Introduction
La violence domestique en Europe est plus substantiel que nous pourrions le supposer. Des millions de femmes sont concernées ainsi que des millions d'enfants. Longtemps ignorée - plus ou moins volontairement - des pouvoirs publics, longtemps minimisée dans ses effets néfastes sur les femmes et sur l'environnement familial, la violence au sein du foyer nous apparaît dans toute son horreur et son aliénation à travers les rapports récents révélés par divers organismes européens et ONG internationales. Une analyse approfondie de ce phénomène dans nos sociétés nous permettra de mieux en comprendre l'origine et d'entrevoir peut-être une solution dans l'élévation des consciences individuelles et collectives. Etabli en quatre actes, ce dossier nous plongera dans l'enfer, cette " non-vie " dans laquelle sont enfermées des millions de femmes. Un huis clos dramatique où les scénarios sont toujours les mêmes, pratiquement. La distribution des rôles aussi.
Vue d'ensemble
L'UNICEF dénonce la violence domestique comme constituant la violation des droits humains la plus répandue dans le monde. A l'échelle de la planète, au moins un tiers des femmes ont été battues, contraintes à des rapports sexuels ou maltraitées de quelque autre manière, le plus souvent par une personne de sa connaissance (mari, membre masculin de la famille). Près de cinquante pour cent des femmes dans le monde ont été battues ou maltraitées physiquement à un certain moment de leur vie par leur partenaire. De même, une femme sur quatre est maltraitée durant la grossesse. Juristes, militants et autres experts n'hésitent pas à assimiler cette forme de violence à un acte de torture tant ses effets sont terribles sur l'individu. Et pourtant, certains pays semblent avoir pris conscience de l'ampleur du phénomène il y a seulement dix ans.

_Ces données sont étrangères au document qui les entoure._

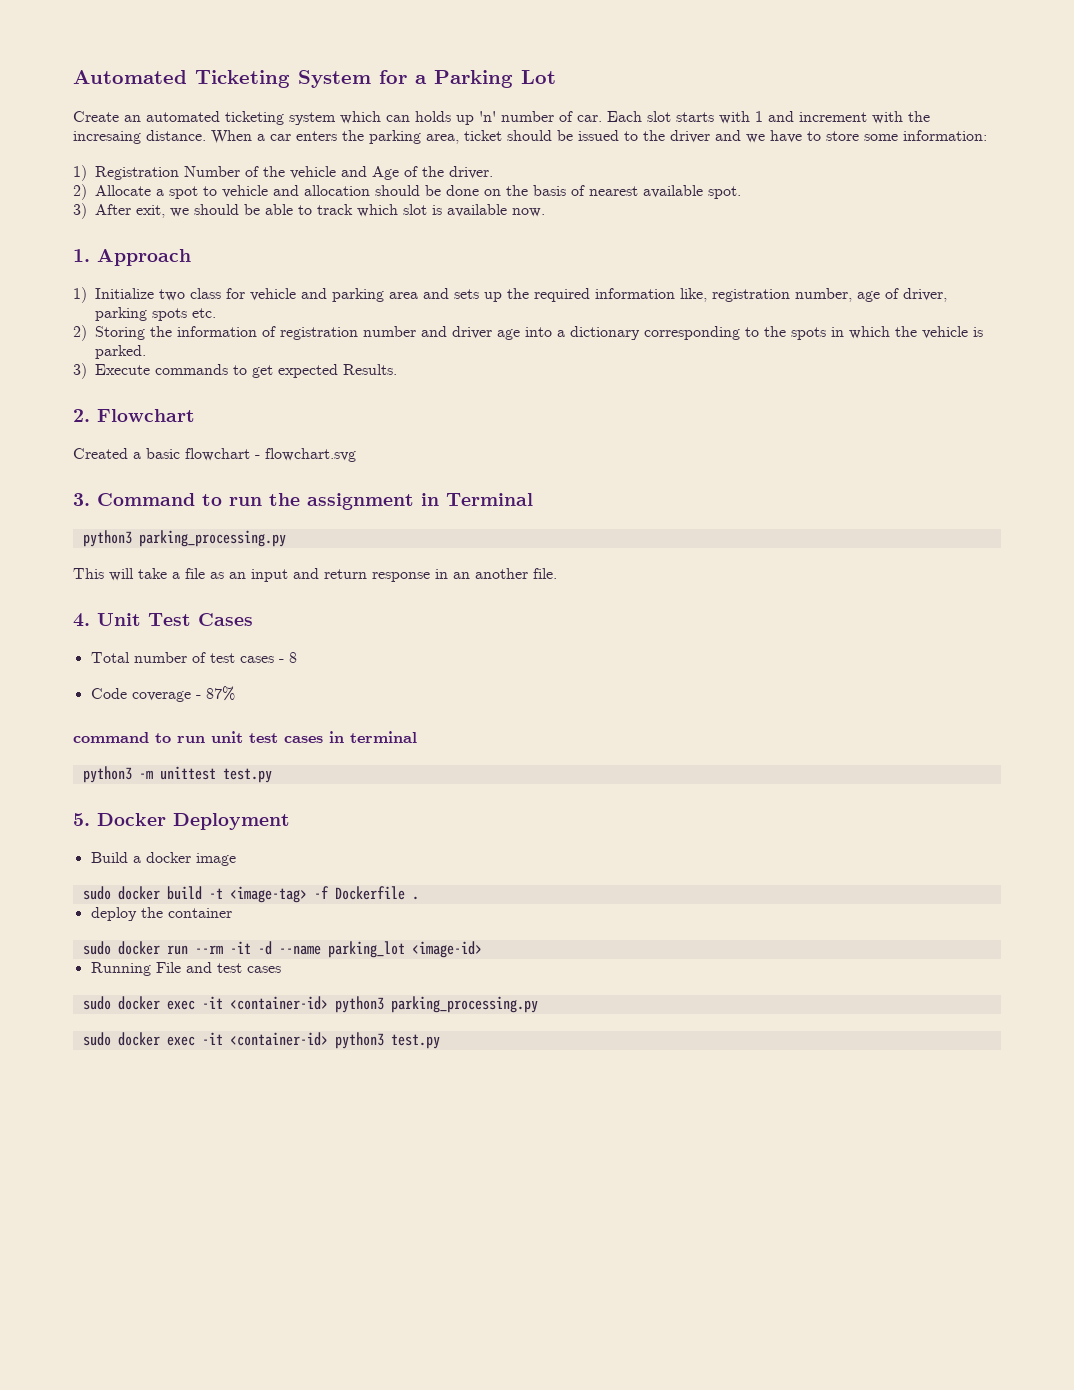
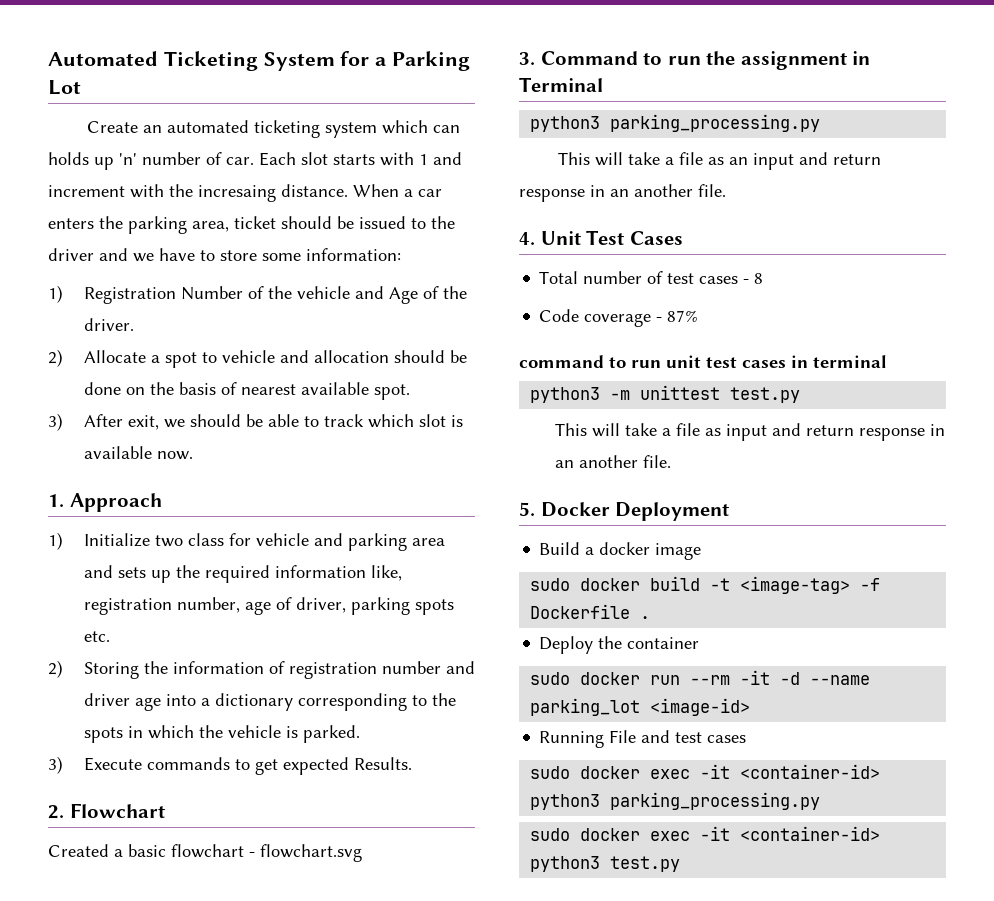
(272, 775) none -> [554,423,945,441] [554,455,671,468] // This will take a file as input and return response in an another file.
[90,907,137,921] deploy -> [539,636,594,654] Deploy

Ainsi, l'Europe se réveille brusquement d'un long sommeil et découvre avec stupeur cette brutalité que subit, le plus souvent en silence, la gent féminine. Les chiffres sont sans appel : " En Europe, selon les pays, 20 à plus de 50 % des femmes sont victimes de violences conjugales. Cela représente environ 4 millions de femmes " (Commission Européenne de l'égalité des chances - 2002). Ils démontrent que la violence domestique à l'égard des femmes est une réalité contre laquelle il est urgent d'agir. C'est ce que réclament les multiples associations et organisations qui œuvrent sur le terrain et qui sont en contact direct avec les victimes, leur offrant aide juridique, soutien psychologique et réconfort. Les refuges pour femmes battues - de plus en plus nombreux dans les grandes villes - et les services des urgences des hôpitaux accueillent régulièrement des centaines de femmes ayant été violentées par leur conjoint. Toutes les classes sociales sont touchées, toutes les nationalités sont concernées : la violence domestique n'épargne aucune culture dans une Europe cosmopolite, aux identités multiples. Pour toutes ces femmes, leur propre foyer constitue l'endroit même où se manifeste cette violence. Alors que la cellule familiale devrait leur garantir compréhension, sécurité et amour, celle-ci se transforme - du fait de l'agressivité d'un époux, d'un frère, d'un beau-père, bref, d'un homme dans la grande majorité des cas - en un lieu de souffrance, d'insécurité et de haine qui peut même parfois devenir le théâtre d'un meurtre. Ainsi, " En Europe, chaque semaine, au moins une femme est tuée par son conjoint " (Commission Européenne pour l'égalité des chances - Conseil de l'Europe - juillet/2002).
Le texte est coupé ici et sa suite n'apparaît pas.